You can think of a cathexis as a "hot spot" in the psyche, a "gravity well" that creates a mental orbit, even a kind of "black hole" that sucks up available energy. And that's a key notion in psychodynamic thinking, how our mental energy is a finite resource. Our various cathexes, fixations and obsessions hurt us because they suck up mental energy, leaving us less energy to allocate, devote and invest in other areas of our lives. Like the pull of a large gravitational mass in space, a strong cathexis warps and distorts the psyche causing it to become twisted and imbalanced.

Given that, let me restate my concern. Politics has become a cathexis in the Christian psyche. Like a psychic black hole, the power of this cathexis is warping and distorting the Christian mind, heart and soul. Worse, the cathexis of politics is sucking up all the available mental and emotional energy, energy that needs to be directed toward other pressing endeavors and concerns...The Christian psyche is currently orbiting the nation state with an unhealthy, distorting, and morbid fixation.

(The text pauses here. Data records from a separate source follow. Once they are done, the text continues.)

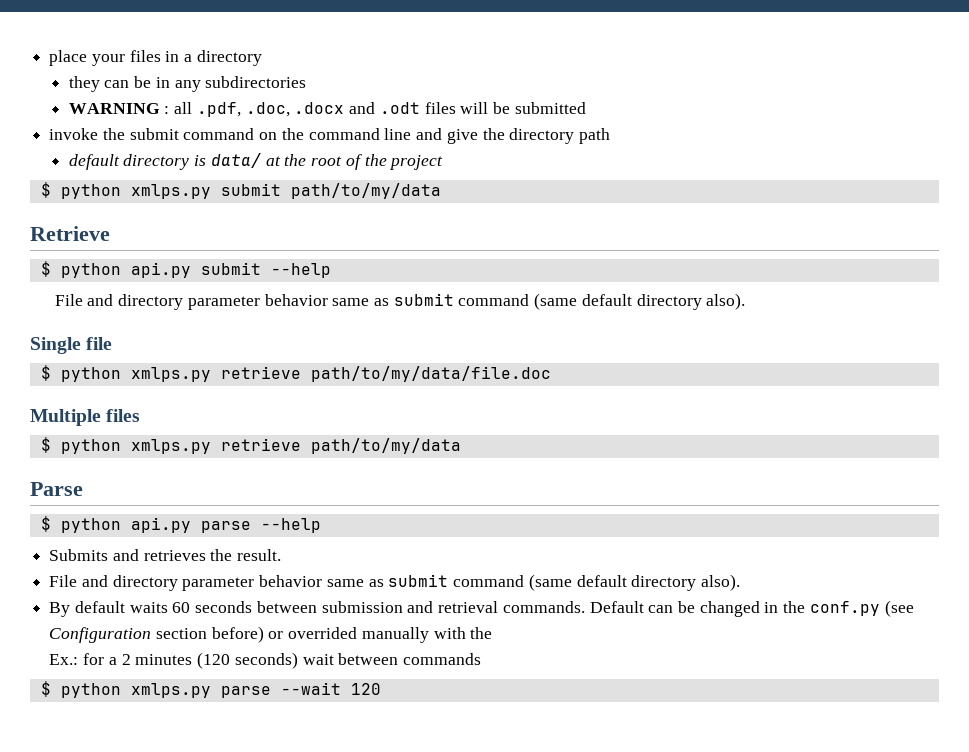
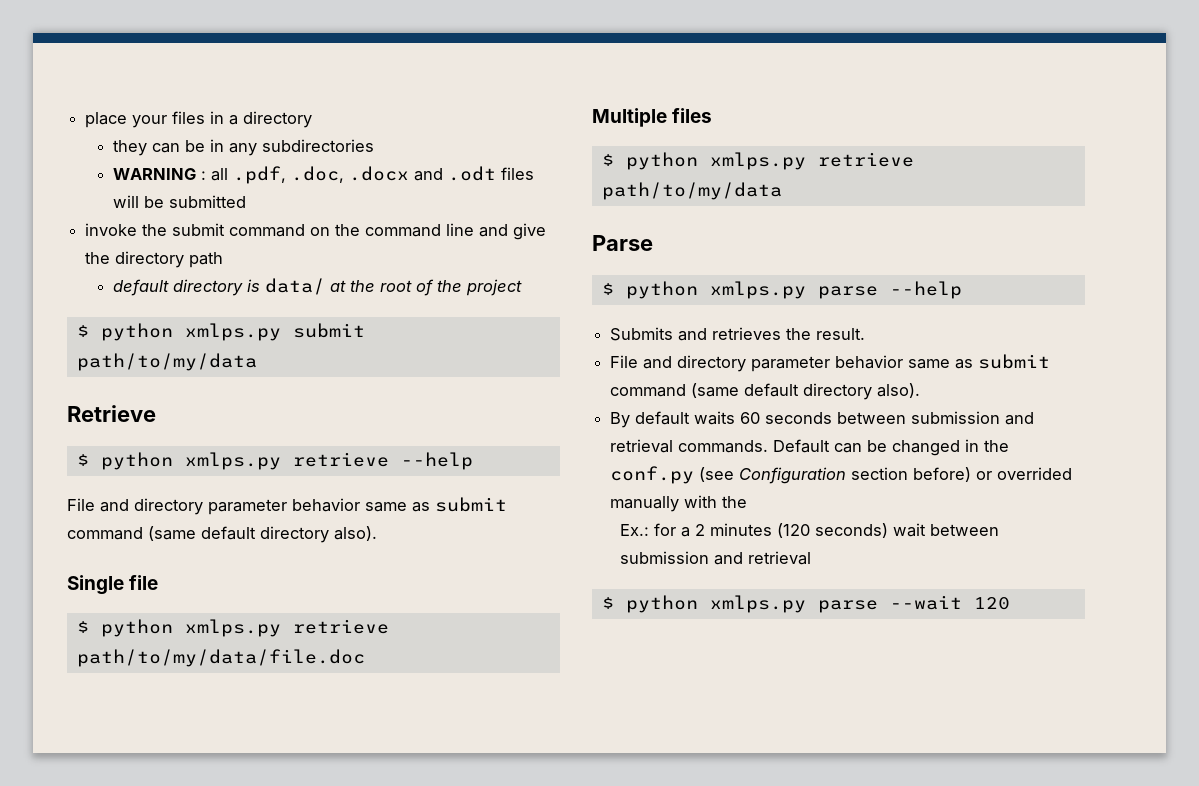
[130,262,261,278] api.py submit -> [184,452,389,470] xmlps.py retrieve
[130,517,191,533] api.py -> [709,281,806,299] xmlps.py
[402,653,481,665] commands -> [620,551,812,565] submission and retrieval

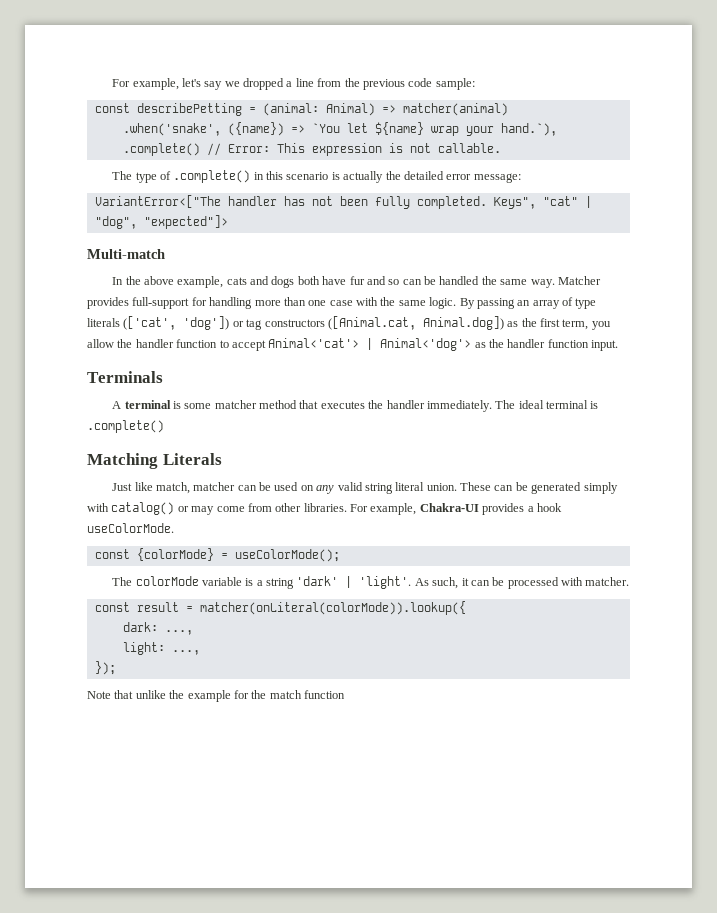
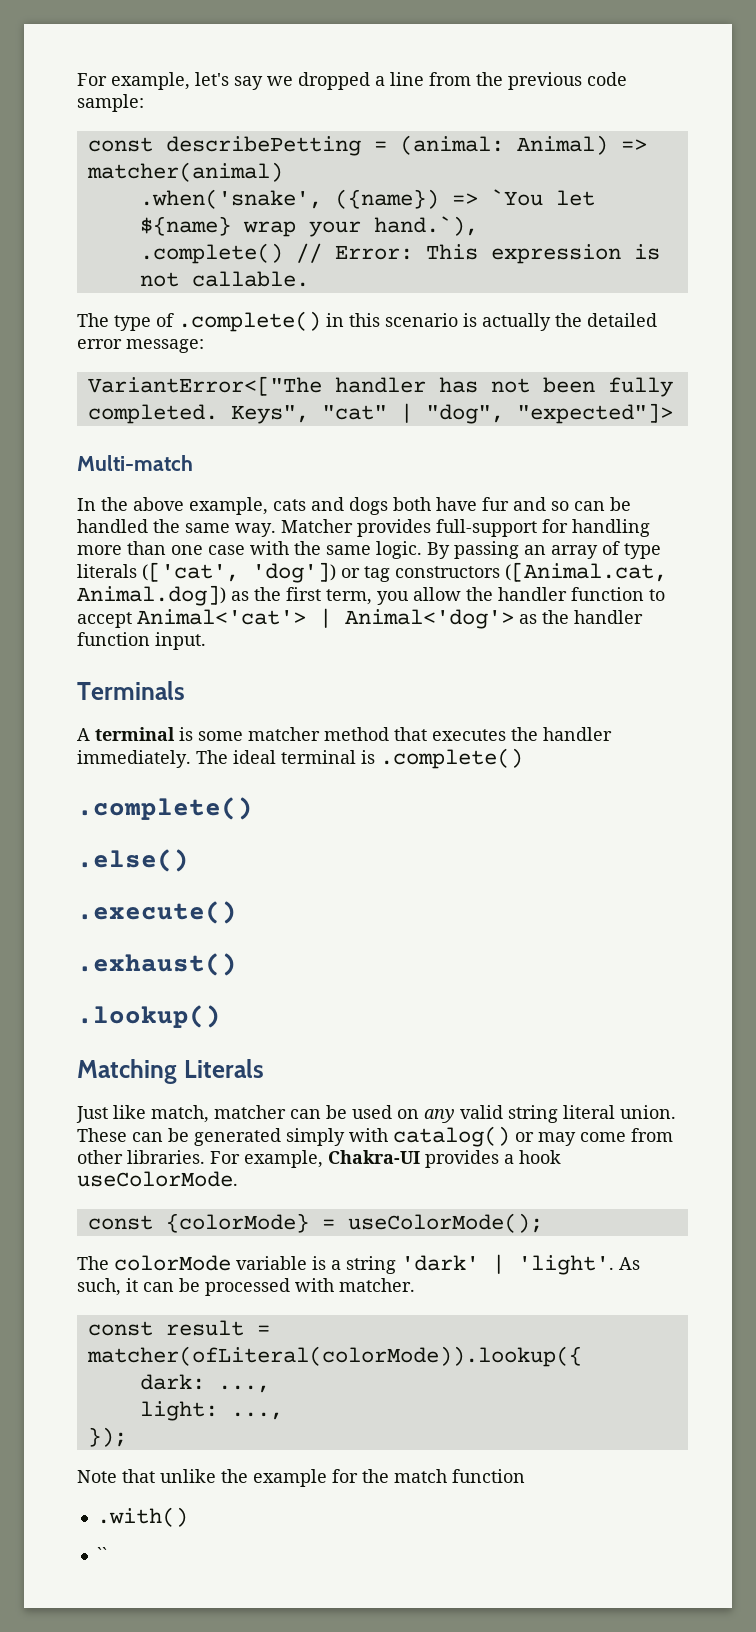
(164, 426) none -> [77,797,253,820] [77,849,189,872] [77,901,237,924] [77,953,237,976] [77,1005,221,1028] // .complete() // .else() // .execute() // .exhaust() // .lookup()
[199,601,466,615] matcher(onLiteral(colorMode)).lookup({ -> [86,1346,582,1367] matcher(ofLiteral(colorMode)).lookup({
(345, 694) none -> [96,1507,188,1527] [96,1547,107,1561] // .with() // ``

To be clear, I think it's perfectly appropriate for Christians to be involved in democratic politics. Feel free to vote and be politically engaged. The issue involves the cathexis of politics in the Christian psyche, the unhealthy concentration of psychic energy being devoted to the state and electoral politics. Psychic energy is a precious and limited resource, and every bit of energy sucked up by the cathexis of politics is energy that could be devoted to your family, your friendships, your church, your creativity, your spiritual formation, and your works of mercy in the local community.
As I noted in Part 1, Brad's response to this argument was to question if such emotional detachment is possible. If you believe that some political outcome makes a real difference in the lives of others, for good or ill, your political engagement related to that issue is going to come with some feelings. You care, and in that caring you're emotionally invested. 

This series was a slow burn to return to this issue and the question Brad raised about our emotional relationship to politics. 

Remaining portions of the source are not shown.